Kamis, 02 September 2010

Surat Utuk Presiden

Aku sangat bangga pada negeriku, Indonesia.
Namun, aku belum bangga padamu, Bapak Presidenku.
Di saat Pulau di pagari, Bapak memilih diam.
Di saat laut Bahari ini dicuri, Bapak memilih diam.
Di saat Wayang Jawa direbut, Bapak memilih diam.
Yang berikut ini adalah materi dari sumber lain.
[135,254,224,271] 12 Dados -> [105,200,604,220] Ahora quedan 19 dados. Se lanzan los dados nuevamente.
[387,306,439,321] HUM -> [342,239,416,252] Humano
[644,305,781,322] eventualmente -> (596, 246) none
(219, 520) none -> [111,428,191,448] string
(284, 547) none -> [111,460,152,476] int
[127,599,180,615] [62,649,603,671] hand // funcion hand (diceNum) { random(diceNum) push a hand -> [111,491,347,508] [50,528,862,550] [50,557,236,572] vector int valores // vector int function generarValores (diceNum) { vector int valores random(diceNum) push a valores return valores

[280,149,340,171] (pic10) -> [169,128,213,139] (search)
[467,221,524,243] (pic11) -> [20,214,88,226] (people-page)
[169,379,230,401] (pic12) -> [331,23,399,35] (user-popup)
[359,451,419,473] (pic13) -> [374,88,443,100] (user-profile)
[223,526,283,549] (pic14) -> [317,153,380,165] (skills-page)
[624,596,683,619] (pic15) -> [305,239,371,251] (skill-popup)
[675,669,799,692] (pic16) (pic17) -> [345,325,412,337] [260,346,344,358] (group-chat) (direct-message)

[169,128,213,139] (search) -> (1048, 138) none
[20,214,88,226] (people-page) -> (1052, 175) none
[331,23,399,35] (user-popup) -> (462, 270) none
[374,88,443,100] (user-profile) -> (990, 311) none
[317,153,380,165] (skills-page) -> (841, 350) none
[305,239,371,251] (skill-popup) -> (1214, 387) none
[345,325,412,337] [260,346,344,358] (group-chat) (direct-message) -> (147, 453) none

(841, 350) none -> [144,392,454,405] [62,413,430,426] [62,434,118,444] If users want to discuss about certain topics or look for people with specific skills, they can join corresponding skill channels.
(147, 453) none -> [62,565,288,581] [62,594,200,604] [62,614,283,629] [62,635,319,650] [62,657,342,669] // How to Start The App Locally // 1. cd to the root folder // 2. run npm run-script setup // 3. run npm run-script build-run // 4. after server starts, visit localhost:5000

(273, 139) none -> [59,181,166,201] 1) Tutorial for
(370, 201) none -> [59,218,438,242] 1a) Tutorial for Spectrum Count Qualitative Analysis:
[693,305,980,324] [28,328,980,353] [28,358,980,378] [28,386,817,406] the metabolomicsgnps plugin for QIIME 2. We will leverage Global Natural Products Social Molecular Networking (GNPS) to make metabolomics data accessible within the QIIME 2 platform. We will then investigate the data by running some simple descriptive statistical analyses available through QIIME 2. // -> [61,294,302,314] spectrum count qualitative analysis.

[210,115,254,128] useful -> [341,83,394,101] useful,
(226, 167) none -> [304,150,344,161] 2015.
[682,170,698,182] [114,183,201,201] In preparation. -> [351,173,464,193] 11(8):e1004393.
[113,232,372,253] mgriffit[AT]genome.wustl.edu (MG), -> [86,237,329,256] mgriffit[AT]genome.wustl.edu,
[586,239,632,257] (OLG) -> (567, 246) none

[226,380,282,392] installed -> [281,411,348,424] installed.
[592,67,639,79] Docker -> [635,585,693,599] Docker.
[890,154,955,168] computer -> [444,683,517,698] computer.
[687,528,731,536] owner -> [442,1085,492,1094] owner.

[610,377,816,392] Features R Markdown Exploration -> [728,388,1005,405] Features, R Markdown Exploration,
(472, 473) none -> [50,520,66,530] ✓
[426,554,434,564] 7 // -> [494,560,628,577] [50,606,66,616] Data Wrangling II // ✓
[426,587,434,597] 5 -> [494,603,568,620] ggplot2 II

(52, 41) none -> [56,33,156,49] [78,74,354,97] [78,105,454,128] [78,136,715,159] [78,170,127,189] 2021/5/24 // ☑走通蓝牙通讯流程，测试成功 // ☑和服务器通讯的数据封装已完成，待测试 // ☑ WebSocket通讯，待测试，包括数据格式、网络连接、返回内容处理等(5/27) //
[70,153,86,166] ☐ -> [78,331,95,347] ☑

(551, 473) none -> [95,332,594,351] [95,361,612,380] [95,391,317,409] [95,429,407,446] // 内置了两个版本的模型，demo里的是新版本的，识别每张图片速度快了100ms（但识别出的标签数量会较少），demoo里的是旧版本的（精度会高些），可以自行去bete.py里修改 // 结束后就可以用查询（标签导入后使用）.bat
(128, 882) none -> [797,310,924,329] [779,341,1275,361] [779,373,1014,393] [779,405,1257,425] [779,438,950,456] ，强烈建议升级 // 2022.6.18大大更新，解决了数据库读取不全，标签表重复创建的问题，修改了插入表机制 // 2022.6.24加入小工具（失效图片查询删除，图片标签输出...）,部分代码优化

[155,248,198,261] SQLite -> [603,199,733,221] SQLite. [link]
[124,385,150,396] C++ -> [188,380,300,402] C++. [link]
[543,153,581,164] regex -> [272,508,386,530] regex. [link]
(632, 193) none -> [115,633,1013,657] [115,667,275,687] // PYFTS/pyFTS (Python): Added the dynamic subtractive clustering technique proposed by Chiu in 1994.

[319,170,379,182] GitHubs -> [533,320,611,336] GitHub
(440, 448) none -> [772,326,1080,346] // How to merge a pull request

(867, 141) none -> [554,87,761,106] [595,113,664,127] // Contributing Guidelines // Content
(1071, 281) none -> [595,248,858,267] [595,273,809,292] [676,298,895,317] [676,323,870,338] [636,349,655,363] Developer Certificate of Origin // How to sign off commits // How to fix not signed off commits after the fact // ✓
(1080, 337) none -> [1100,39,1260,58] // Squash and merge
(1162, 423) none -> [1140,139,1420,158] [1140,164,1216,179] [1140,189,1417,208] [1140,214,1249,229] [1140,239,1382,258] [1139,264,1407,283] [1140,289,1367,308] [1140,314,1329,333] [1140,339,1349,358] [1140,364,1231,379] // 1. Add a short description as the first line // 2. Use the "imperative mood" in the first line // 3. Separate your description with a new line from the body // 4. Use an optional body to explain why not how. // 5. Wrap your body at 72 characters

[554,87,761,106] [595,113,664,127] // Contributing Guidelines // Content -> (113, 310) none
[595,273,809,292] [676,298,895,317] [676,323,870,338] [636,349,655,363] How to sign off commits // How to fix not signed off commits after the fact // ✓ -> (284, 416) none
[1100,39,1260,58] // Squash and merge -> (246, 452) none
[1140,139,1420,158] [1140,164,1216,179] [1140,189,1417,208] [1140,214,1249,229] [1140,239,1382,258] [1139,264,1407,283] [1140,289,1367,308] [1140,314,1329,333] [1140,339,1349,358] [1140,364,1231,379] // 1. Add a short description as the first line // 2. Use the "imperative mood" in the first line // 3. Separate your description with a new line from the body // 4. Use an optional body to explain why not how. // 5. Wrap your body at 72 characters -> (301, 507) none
Di saat Pendet Bali dipermainkan, Bapak memilih diam.
Memang diam itu emas…
Namun tidak berarti emas itu benar.
Baik itu belum tentu benar.
Namun, Benar pastilah baik…
Sayang sekali,
Di saat anak-anak bangsa perlu nyala obor.
Bapak malah meniup api lilin menjadi padam.
Di saat gelora jiwa putra-putri bangsa ingin bangkit.
Bapak malah tersenyum tenang menjadi orang bijak.
Sayang sekali… Sayang sekali…
Padahal, Bapak Presidenku… Bila Bapak paham.
Hanya sebuah kalimat “Mari kita ber-Jihad untuk negeri ini!”
Energi kebangkitkan akan muncul dari dalam sanubari ini.
Jiwa gelora darah mendidih sebagai putra bumi pertiwi.
Yang direbut oleh tumpahan darah-darah para pahlawan.
Karena harga diri yang dipermainkan oleh bangsa lain.
Bapak tidak perlu menjadi Presiden Soekarno untuk bersikap tegas.
Bapak hanya perlu menunjukkan bahwa:
Susilo Bambang Yudhoyono adalah seorang yang pemaaf.
Namun, Susilo Bambang Yudhoyono juga seorang yang tegas.
Bila dulu dengan bambu runcing kita bisa mengusir penjajah.
Seharusnya dengan rotan kita bisa mengusir tetangga…
Bukanlah senjata yang diperlukan agar berani berkata.
Namun, hanya diperlukan sebuah sikap yang tegas.
Berani mengatakan bahwa ini lautku!
Berani mengatakan bahwa ini tanahku!
Berani mengatakan bahwa ini pagarku!
Ini pohonku, ini manggaku.
Kau boleh meminta manggaku.
Kau boleh membeli manggaku.
Namun, jangan kau curi manggaku.
Itu saja, sesederhana itu saja Presidenku…
Namun, sudahlah apapun pilihanmu untuk bangsa ini.
Bapak tetap Presidenku…
Bapak tetap Bapakku…
Bapak tetap Pemimpinku…
Dan aku tetap mencintaimu…
Mari, Bapakku… Mari… Mari..
Kita ber-Jihad untuk bangsa ini, bangsa Indonesia.
Bangsa yang masih terjajah oleh sikapnya sendiri…
Mari ber-Jihad untuk tegakkan kepala!
Mari ber-Jihad untuk busungkan dada!
Mari ber-Jihad untuk melangkah pasti!
Mari ber-Jihad menuju Indonesia yang sejahtera!
Mari Ber-Jihad menuju Indonesia yang benar!
Atau…
Kita akan tetap terjajah seribu tahun lagi…
Sejarah mengajarkan…
Kadang memang perlu darah untuk merubah dunia.
Maafkan aku, Bapakku…
Maafkan aku, Presidenku…
Aku hanya pelanjut amanah leluhurku.
Amanah Engkongku Lim Hok Kim:
“Jangan tinggal di negeri ini…
Jika kita tidak mau berkorban untuk negeri ini!’
Tabik sujudku untukmu, Bapak Presidenku.